** Opening Data for the task block **
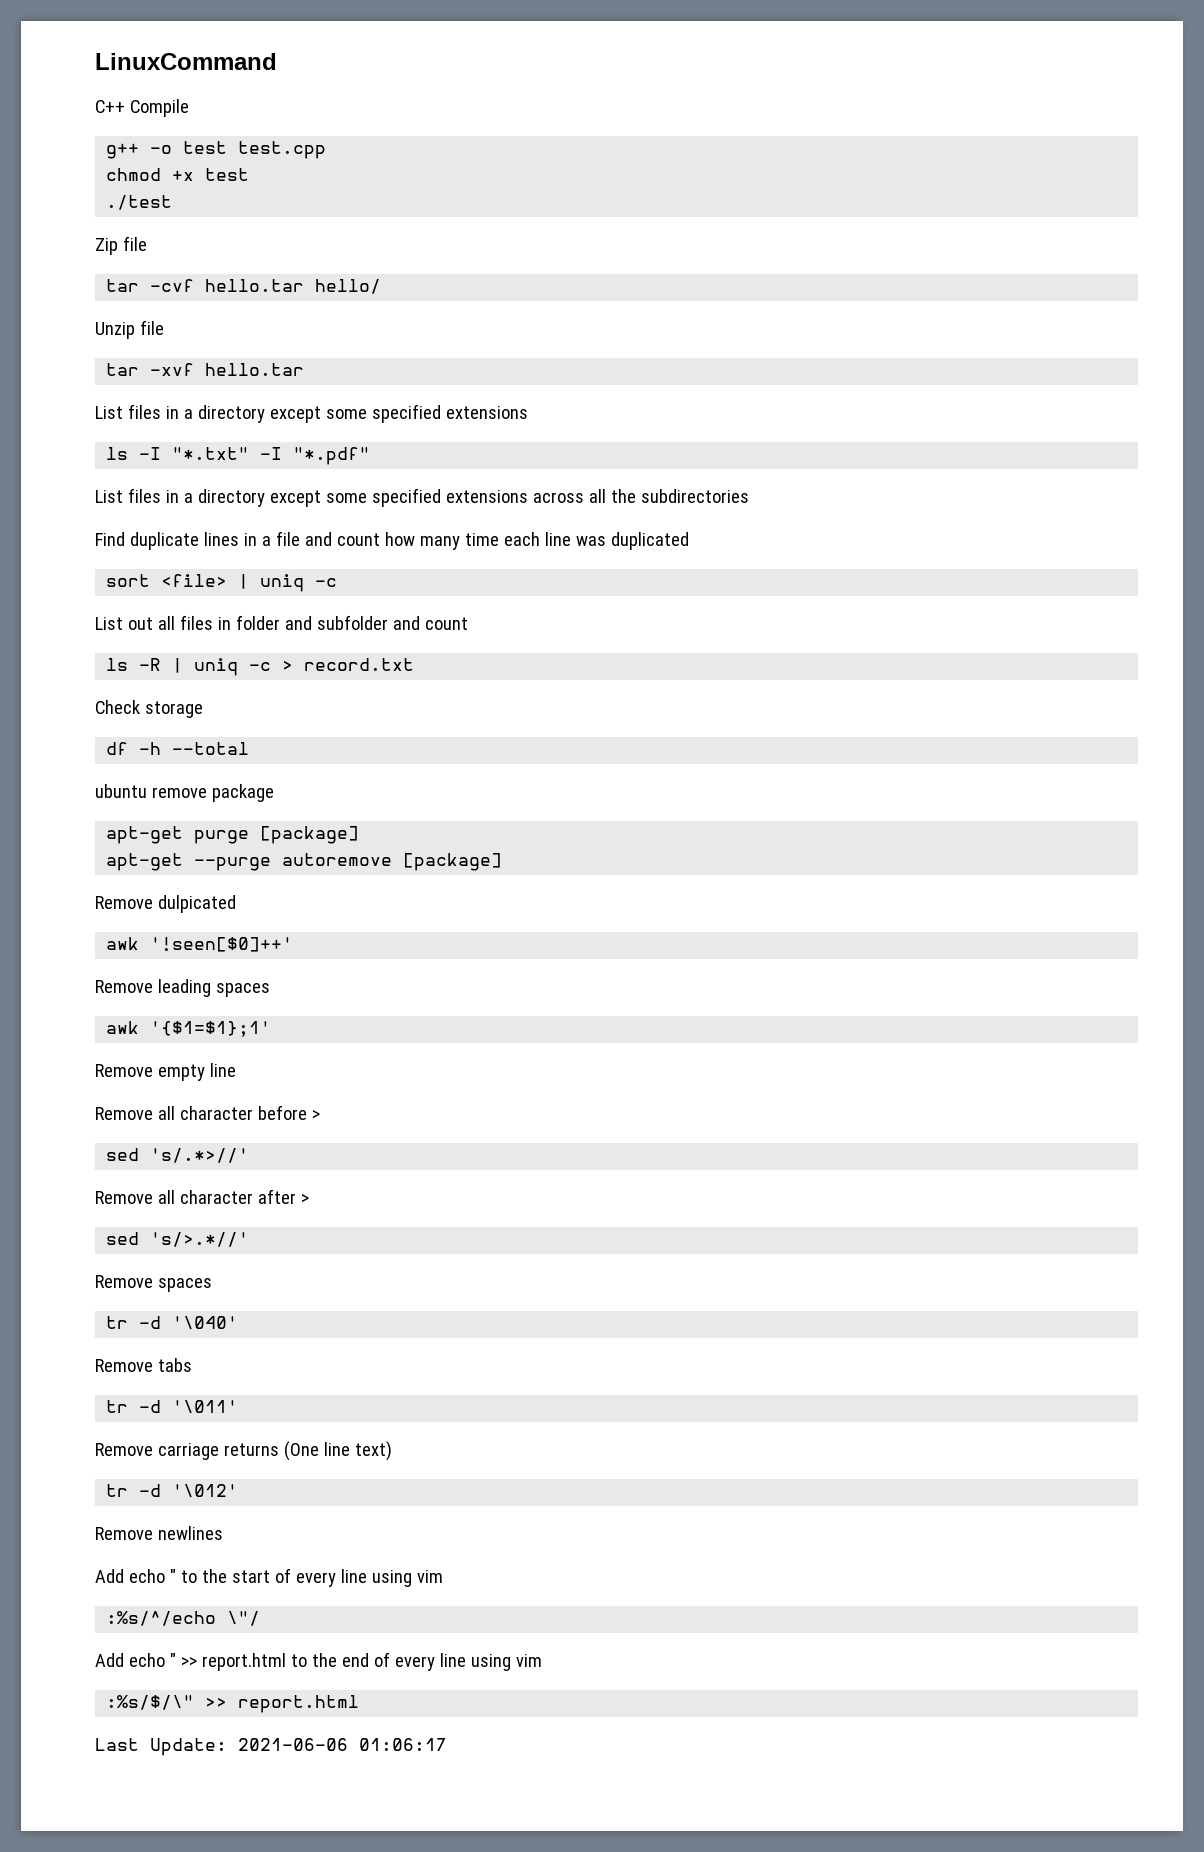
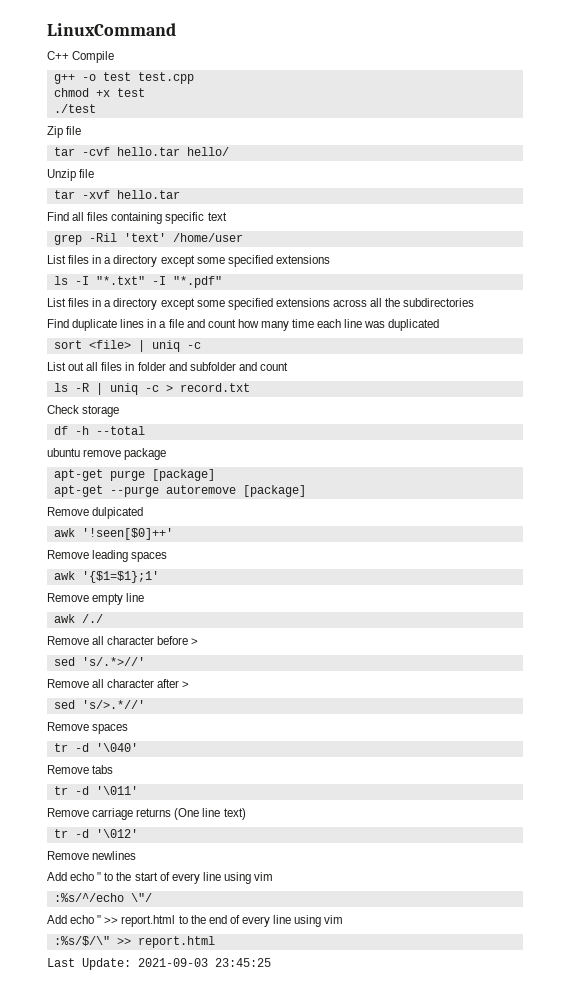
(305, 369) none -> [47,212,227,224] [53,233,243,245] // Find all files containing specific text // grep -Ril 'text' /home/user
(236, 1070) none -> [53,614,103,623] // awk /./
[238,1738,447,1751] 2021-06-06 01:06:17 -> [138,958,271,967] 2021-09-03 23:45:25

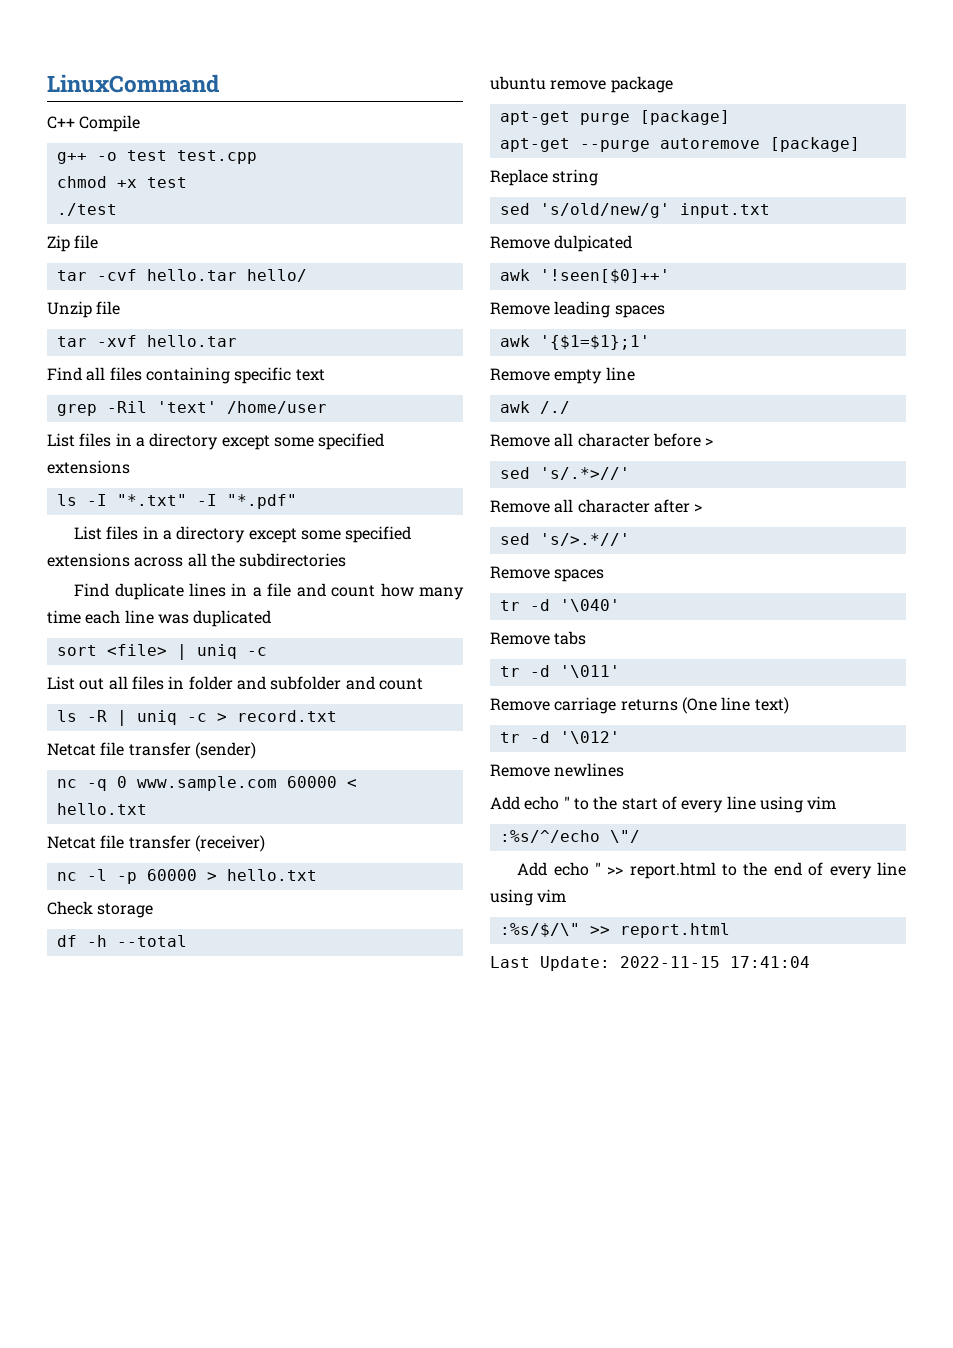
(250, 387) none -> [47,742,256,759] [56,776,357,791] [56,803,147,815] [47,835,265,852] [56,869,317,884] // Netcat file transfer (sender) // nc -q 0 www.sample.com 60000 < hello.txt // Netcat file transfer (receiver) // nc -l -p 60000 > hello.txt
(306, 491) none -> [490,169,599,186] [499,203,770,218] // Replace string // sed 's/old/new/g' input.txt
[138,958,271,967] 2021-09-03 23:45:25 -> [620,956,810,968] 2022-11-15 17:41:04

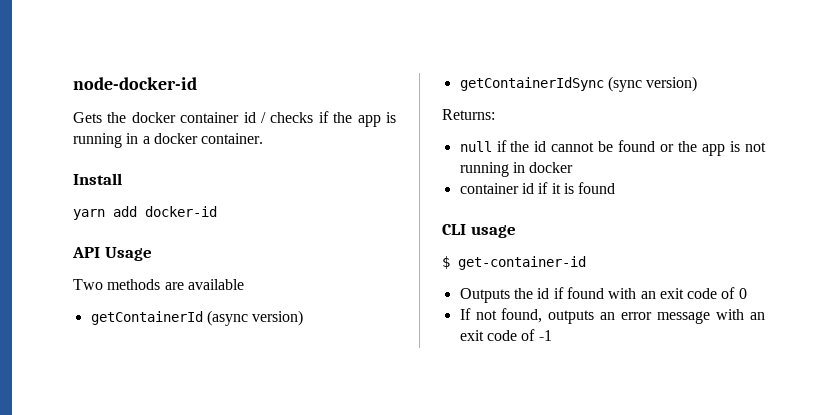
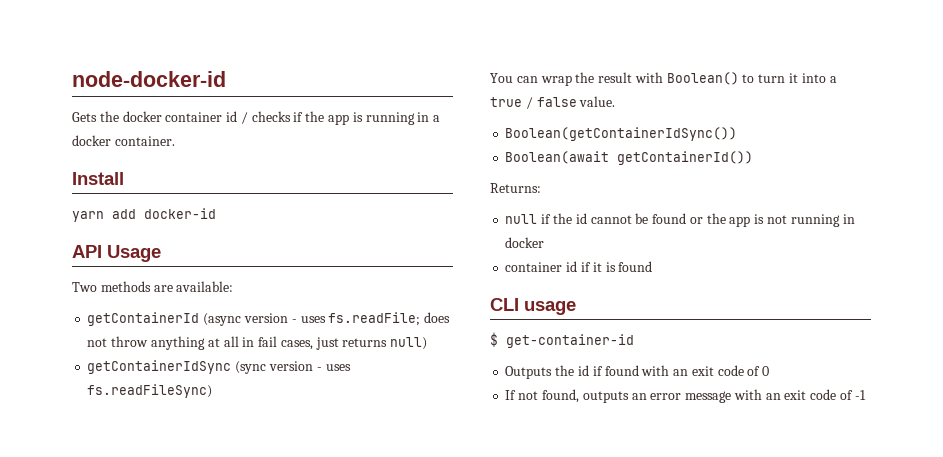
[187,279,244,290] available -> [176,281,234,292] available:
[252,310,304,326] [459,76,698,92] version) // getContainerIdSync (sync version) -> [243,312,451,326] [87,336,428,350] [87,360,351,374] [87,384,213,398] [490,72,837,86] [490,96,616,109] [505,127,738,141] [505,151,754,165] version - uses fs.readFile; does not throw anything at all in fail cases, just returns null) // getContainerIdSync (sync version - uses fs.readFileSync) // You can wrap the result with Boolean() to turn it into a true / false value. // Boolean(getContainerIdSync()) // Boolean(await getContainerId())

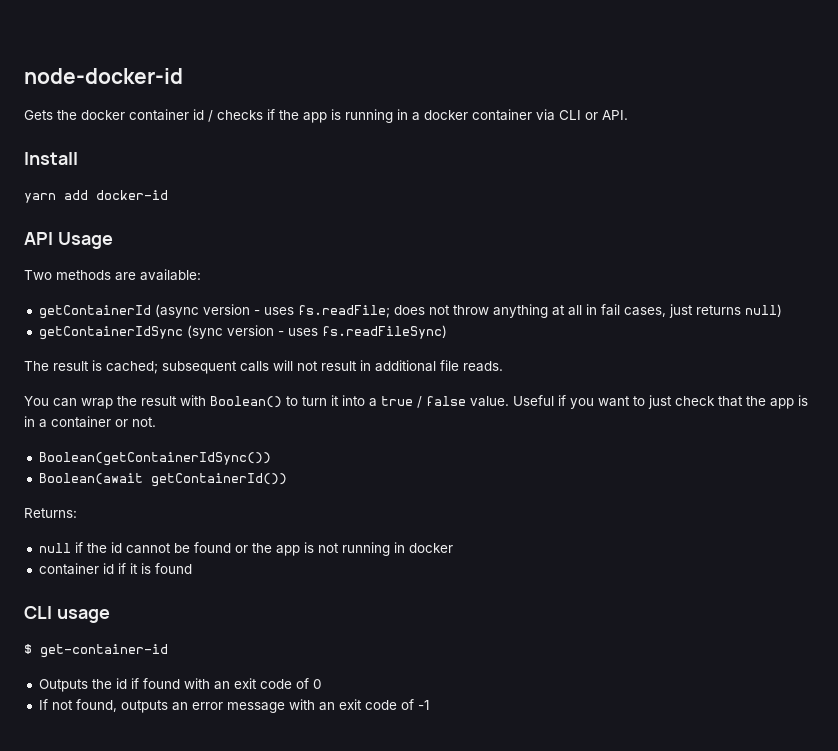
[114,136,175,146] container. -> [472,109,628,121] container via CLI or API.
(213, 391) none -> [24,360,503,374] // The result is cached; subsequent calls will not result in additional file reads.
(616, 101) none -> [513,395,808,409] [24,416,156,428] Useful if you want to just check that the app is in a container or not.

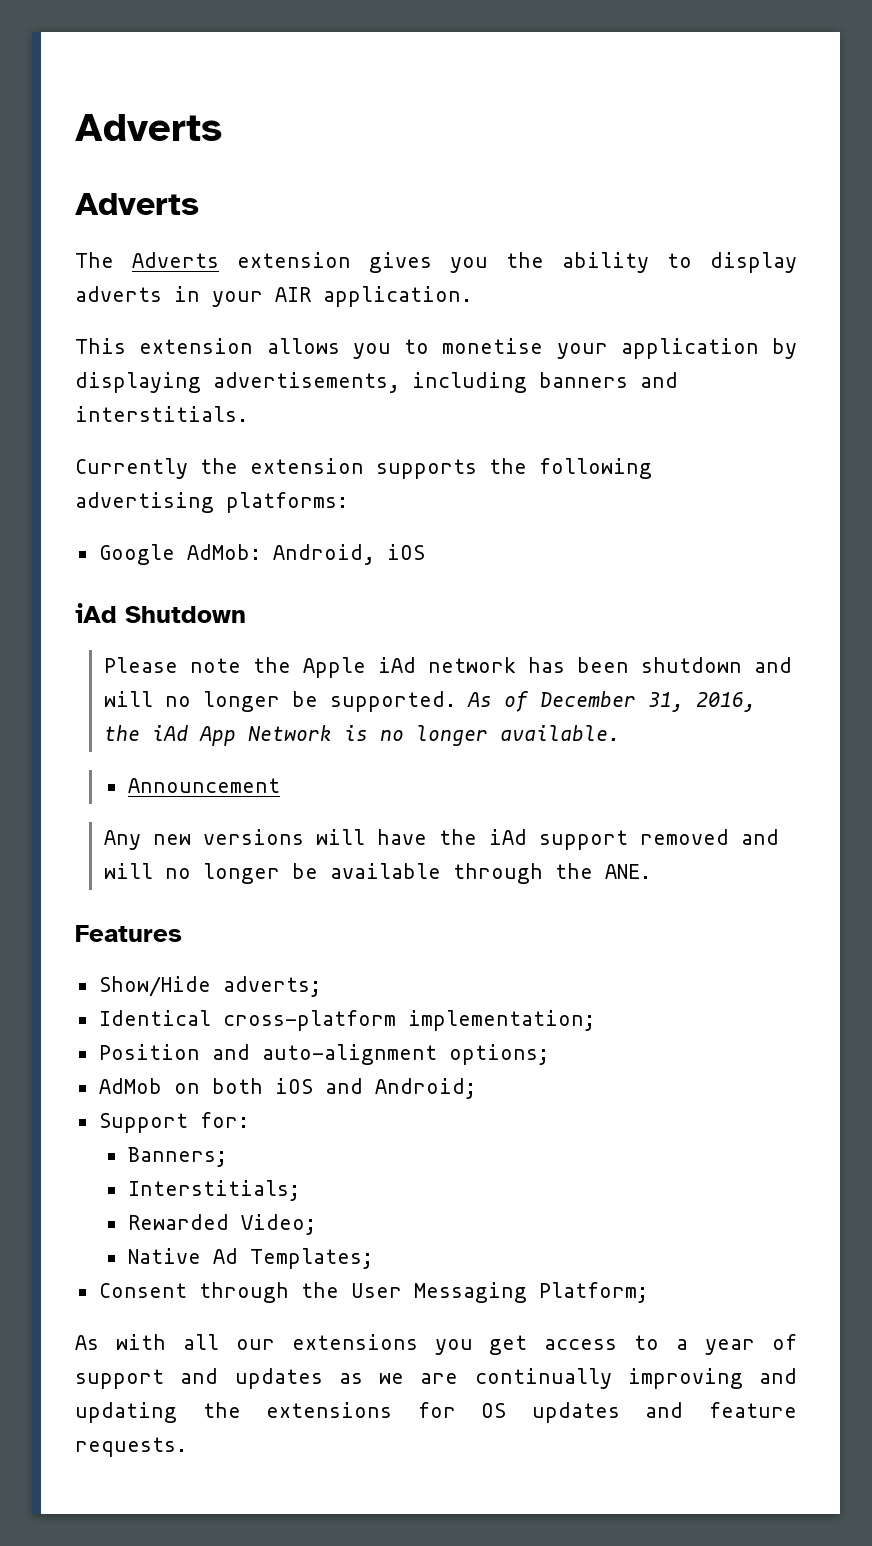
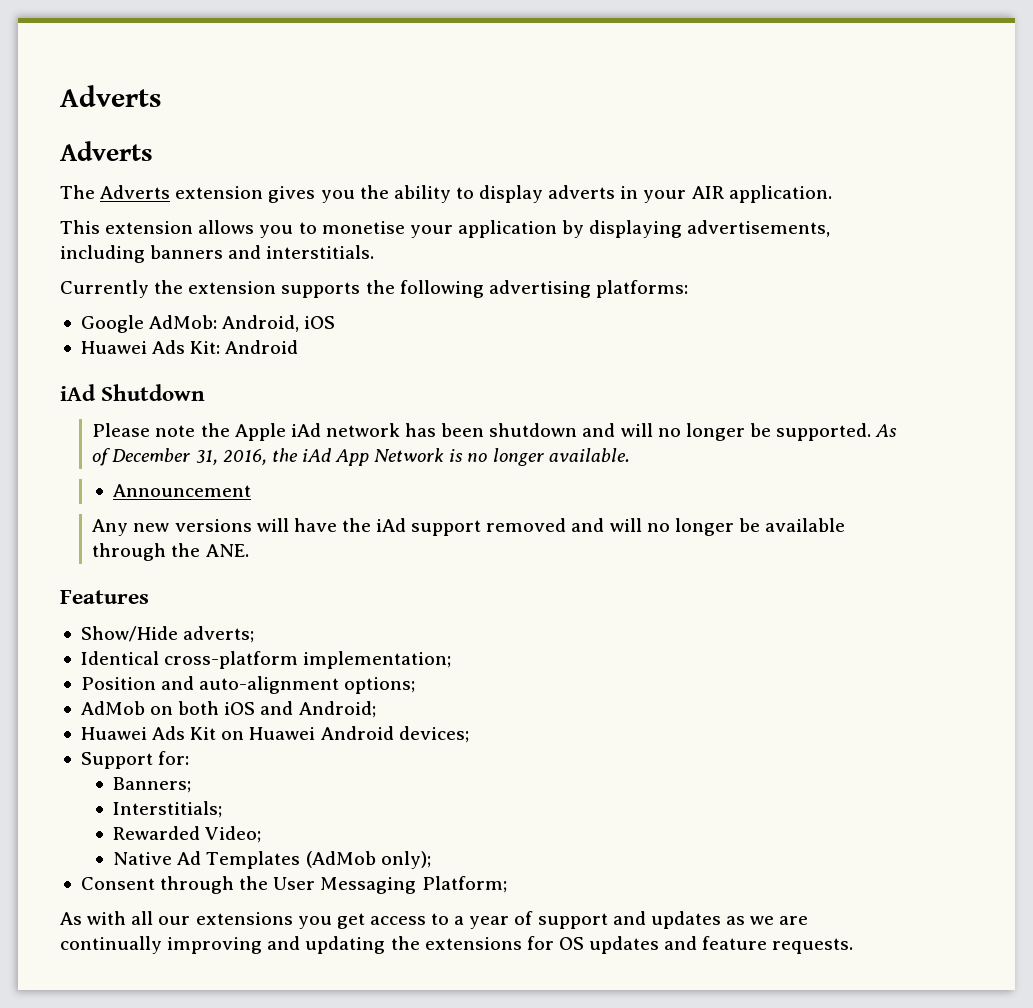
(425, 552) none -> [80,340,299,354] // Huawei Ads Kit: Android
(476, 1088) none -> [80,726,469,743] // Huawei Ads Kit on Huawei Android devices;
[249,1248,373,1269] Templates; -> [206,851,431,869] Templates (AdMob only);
** Closing Data for the task block **
● Activity:
None of the pictures belong in the copy; transcribe the rest of the data exactly.

● Completed exercise:
(305, 369) none -> [47,212,227,224] [53,233,243,245] // Find all files containing specific text // grep -Ril 'text' /home/user
(236, 1070) none -> [53,614,103,623] // awk /./
[238,1738,447,1751] 2021-06-06 01:06:17 -> [138,958,271,967] 2021-09-03 23:45:25

(250, 387) none -> [47,742,256,759] [56,776,357,791] [56,803,147,815] [47,835,265,852] [56,869,317,884] // Netcat file transfer (sender) // nc -q 0 www.sample.com 60000 < hello.txt // Netcat file transfer (receiver) // nc -l -p 60000 > hello.txt
(306, 491) none -> [490,169,599,186] [499,203,770,218] // Replace string // sed 's/old/new/g' input.txt
[138,958,271,967] 2021-09-03 23:45:25 -> [620,956,810,968] 2022-11-15 17:41:04

[187,279,244,290] available -> [176,281,234,292] available:
[252,310,304,326] [459,76,698,92] version) // getContainerIdSync (sync version) -> [243,312,451,326] [87,336,428,350] [87,360,351,374] [87,384,213,398] [490,72,837,86] [490,96,616,109] [505,127,738,141] [505,151,754,165] version - uses fs.readFile; does not throw anything at all in fail cases, just returns null) // getContainerIdSync (sync version - uses fs.readFileSync) // You can wrap the result with Boolean() to turn it into a true / false value. // Boolean(getContainerIdSync()) // Boolean(await getContainerId())

[114,136,175,146] container. -> [472,109,628,121] container via CLI or API.
(213, 391) none -> [24,360,503,374] // The result is cached; subsequent calls will not result in additional file reads.
(616, 101) none -> [513,395,808,409] [24,416,156,428] Useful if you want to just check that the app is in a container or not.

(425, 552) none -> [80,340,299,354] // Huawei Ads Kit: Android
(476, 1088) none -> [80,726,469,743] // Huawei Ads Kit on Huawei Android devices;
[249,1248,373,1269] Templates; -> [206,851,431,869] Templates (AdMob only);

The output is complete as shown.